En cambio ahora me encontraba allí en esa pieza, que no tenía nada que ver con nada. Mis pensamientos comenzaron a deprimirme. Guardé de forma mecánica la caja de fósforos en el bolsillo y llevé los dedos al plato con carne fría; noté que tenía otra ven las mandíbulas apretadas y una rabia intensa. Me dispuse a salir.

De pronto, la luz guiñó.

Fue un guiño largo, como los que hacen que se detengan los relojes eléctricos. Me pareció un aviso. Pensé que la luz estaría por apagarse definitivamente.

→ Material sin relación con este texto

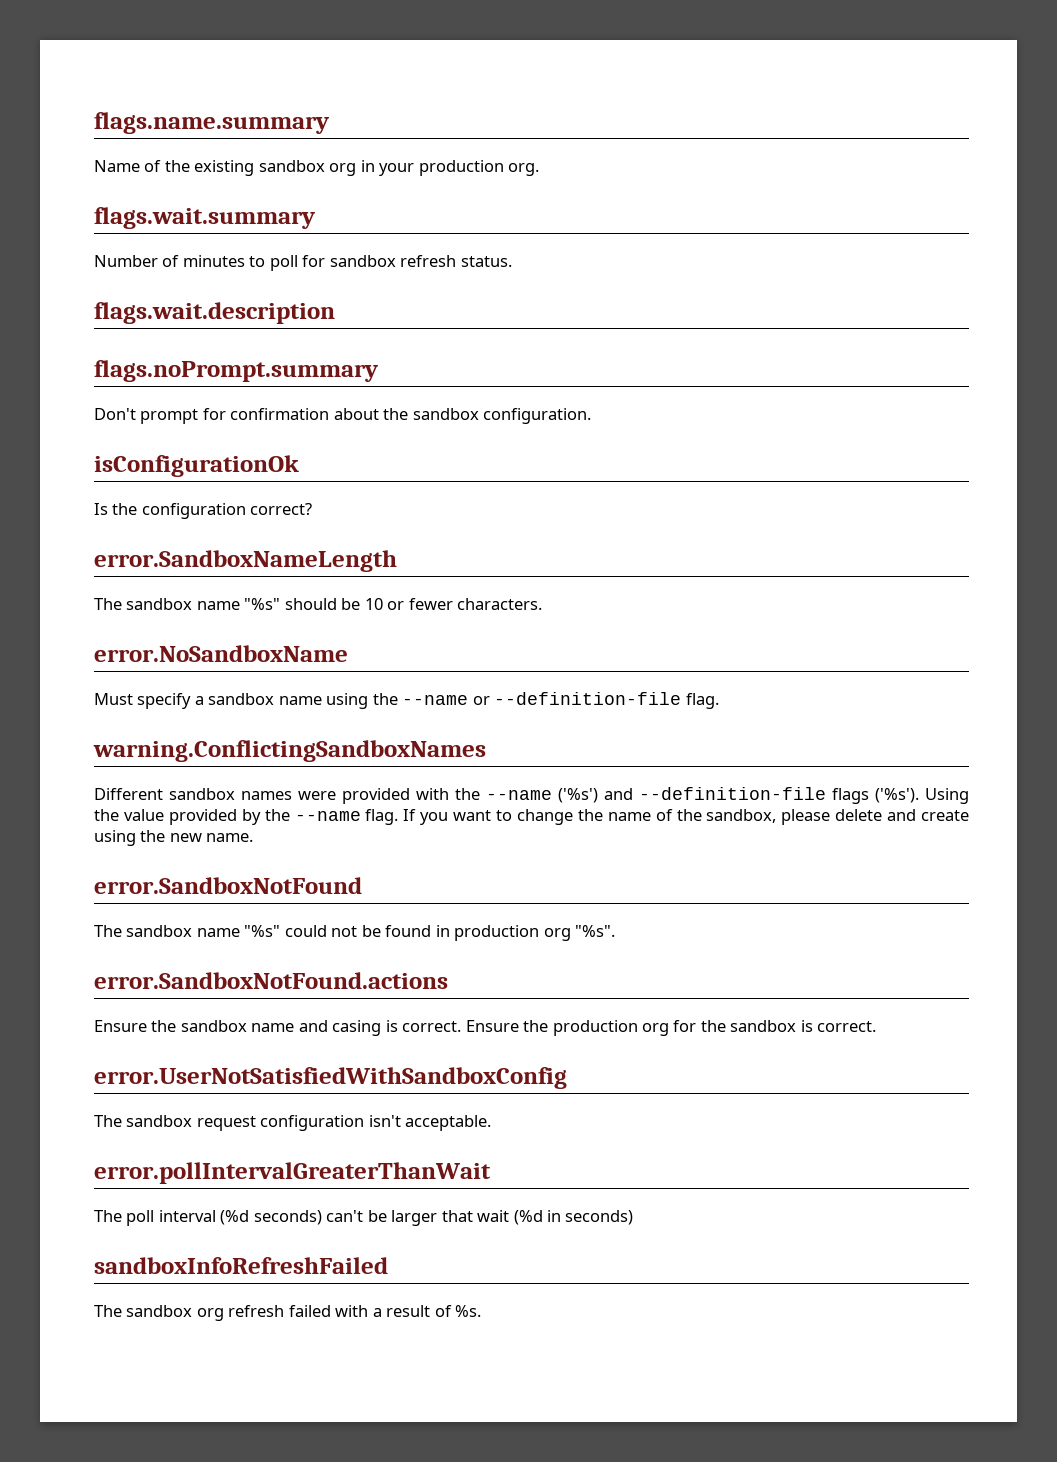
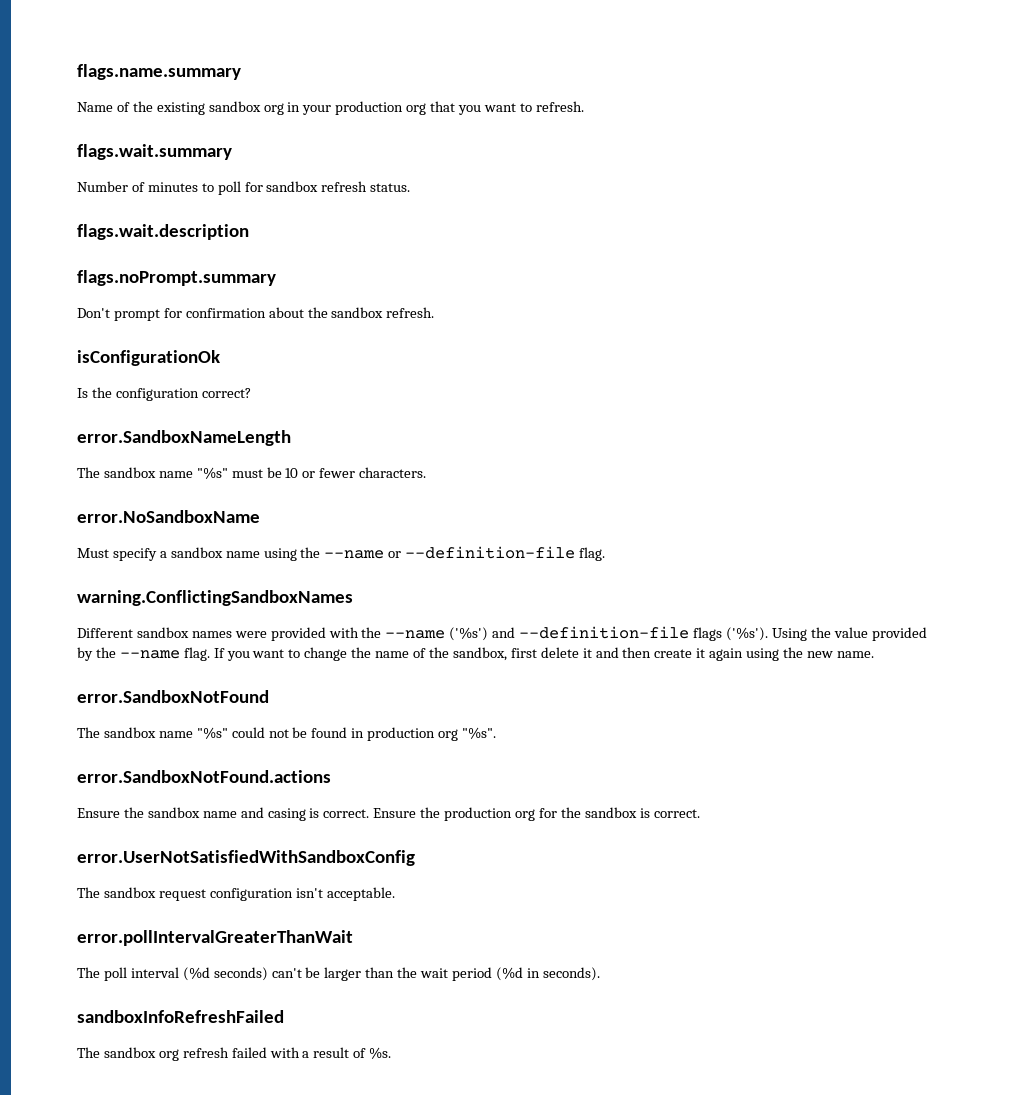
- Name of the existing sandbox org in your production org.
+ Name of the existing sandbox org in your production org that you want to refresh.
- Don't prompt for confirmation about the sandbox configuration.
+ Don't prompt for confirmation about the sandbox refresh.
- The sandbox name "%s" should be 10 or fewer characters.
+ The sandbox name "%s" must be 10 or fewer characters.
- If you want to change the name of the sandbox, please delete and create using the new name.
+ If you want to change the name of the sandbox, first delete it and then create it again using the new name.
- The poll interval (%d seconds) can't be larger that wait (%d in seconds)
+ The poll interval (%d seconds) can't be larger than the wait period (%d in seconds).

Me llené la boca de comida, mastiqué y tragué. Encendí un nuevo cigarrillo. El apagón no se hizo esperar; pronto la habitación quedó en una oscuridad total.

Me dirigí a tientas hacia la puerta de salida, y la abrí; en la pieza siguiente tampoco había luz. Retrocedí, y sin recordar que no era posible, quise abrir la puerta de la pieza de la pareja: de todos modos, tampoco se filtraba luz por debajo.

Resolví entonces volver a acostarme. Eché una maldición en voz alta. Recién me había levantado, y cobrado el impulso necesario para seguir avanzando.

Esperé unos minutos, y al fin me acosté. Di unas últimas pitadas furiosas al cigarrillo y lo aplasté contra el piso. Rezongué un rato en voz alta, repasando todo mi repertorio de malas palabras, aunque no sabía contra quién dirigirlas. Y muy pronto, aunque hasta ese momento no había sentido ni pizca de sueño, volví a quedar dormido.

5

Tiempo después aprendí que estos apagones eran el equivalente de la puesta de sol; cuando desperté, la luz eléctrica estaba nuevamente encendida y comenzaba entonces mi segunda jornada en ese lugar.

Volví a lavarme la cara y las manos, a toser, escupir y orinar. Decidí dejarme el pelo sin peinar, y noté que otra vez tenía hambre. Me dirigí a la mesa y me sorprendió encontrar el plato lleno de carne. Y algo en que no había reparado: una cacerolita con café. Elegí el café, y puse la cacerolita sobre una de las hornallas de la cocina, que era de gas. Encendí con un fósforo.

Estuve meditando sobre la aparición de la comida; evidentemente, alguien había entrado al cuarto durante mi sueño. Pensé que sería interesante sorprender a esta persona; me prometí no volver a dormir hasta lograrlo. Si todo aquello que me estaba sucediendo tenía algún sentido, podría tal vez averiguarse por intermedio de ese ser, aunque, pensé, ya lo consideraba un enemigo.